→ **EXERCISE**
Where the string "python" appears in a line of the data, show that line.

Stored items from a collection
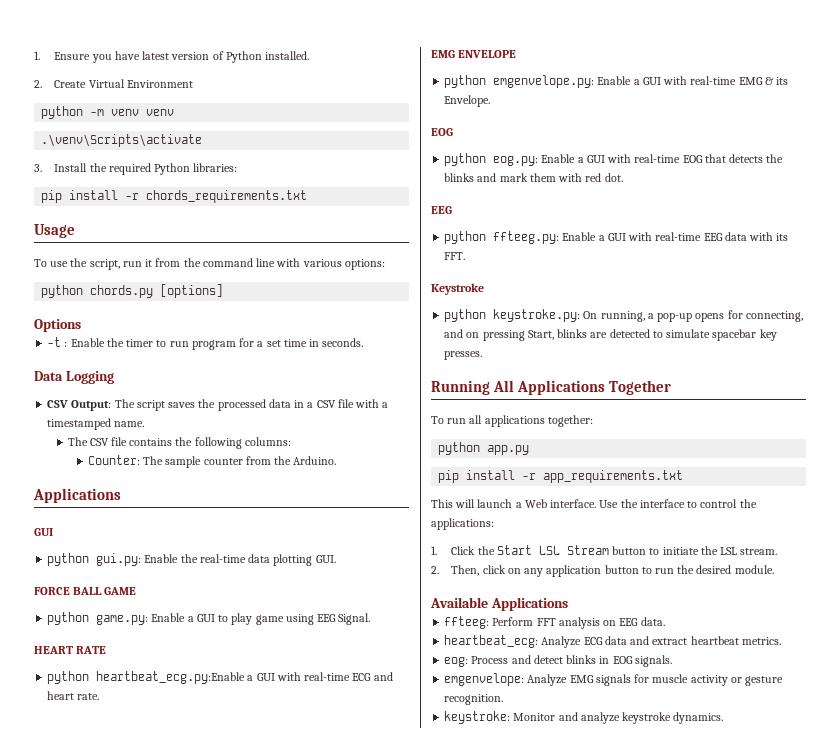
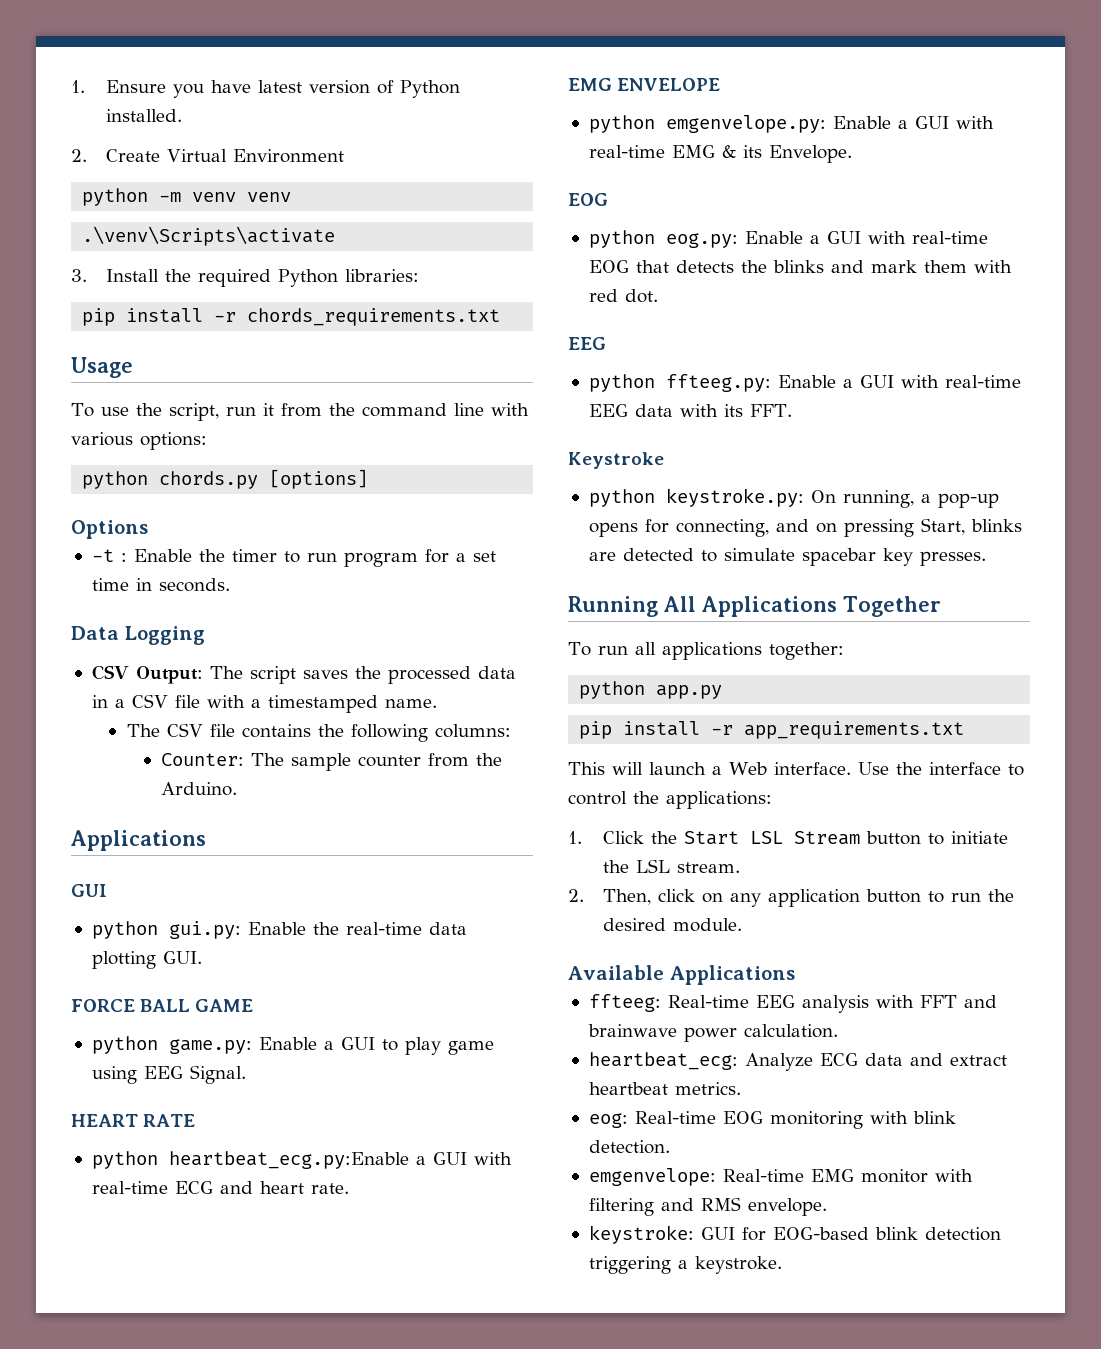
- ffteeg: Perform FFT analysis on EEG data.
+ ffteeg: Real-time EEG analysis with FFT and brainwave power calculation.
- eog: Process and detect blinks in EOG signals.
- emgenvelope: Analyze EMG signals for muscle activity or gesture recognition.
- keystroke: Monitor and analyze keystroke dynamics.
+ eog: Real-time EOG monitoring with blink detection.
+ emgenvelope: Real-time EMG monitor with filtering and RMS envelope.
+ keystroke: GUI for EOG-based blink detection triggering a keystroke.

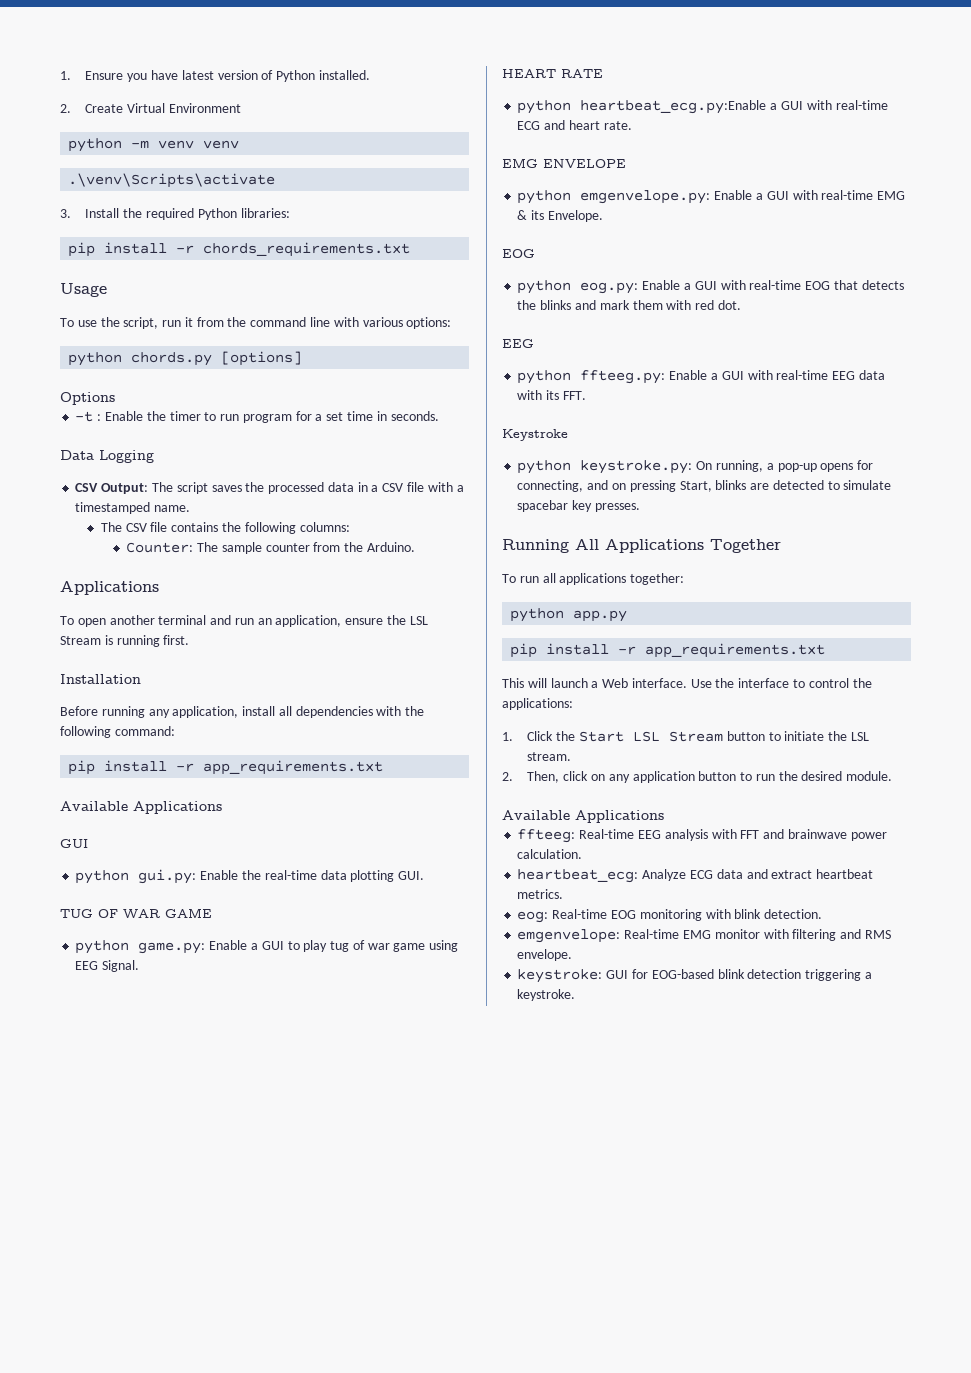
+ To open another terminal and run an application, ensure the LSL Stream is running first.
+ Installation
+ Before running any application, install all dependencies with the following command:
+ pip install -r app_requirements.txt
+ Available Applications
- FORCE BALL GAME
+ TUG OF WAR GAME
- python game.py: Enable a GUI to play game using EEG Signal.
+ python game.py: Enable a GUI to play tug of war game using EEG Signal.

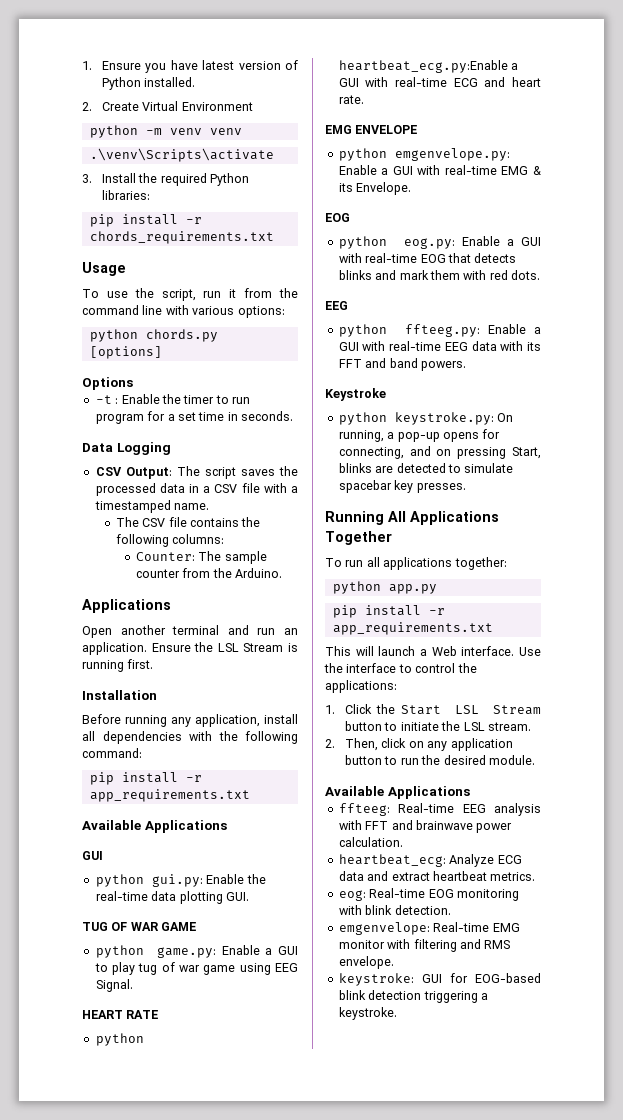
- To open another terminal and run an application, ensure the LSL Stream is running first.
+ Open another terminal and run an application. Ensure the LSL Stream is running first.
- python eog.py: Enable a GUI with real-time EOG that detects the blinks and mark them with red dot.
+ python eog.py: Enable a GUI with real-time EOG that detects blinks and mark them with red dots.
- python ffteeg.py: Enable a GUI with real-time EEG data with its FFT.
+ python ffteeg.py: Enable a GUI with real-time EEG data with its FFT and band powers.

→ **RESPONSE**
- python game.py: Enable a GUI to play game using EEG Signal.
+ python game.py: Enable a GUI to play tug of war game using EEG Signal.
- python eog.py: Enable a GUI with real-time EOG that detects the blinks and mark them with red dot.
+ python eog.py: Enable a GUI with real-time EOG that detects blinks and mark them with red dots.
- python ffteeg.py: Enable a GUI with real-time EEG data with its FFT.
+ python ffteeg.py: Enable a GUI with real-time EEG data with its FFT and band powers.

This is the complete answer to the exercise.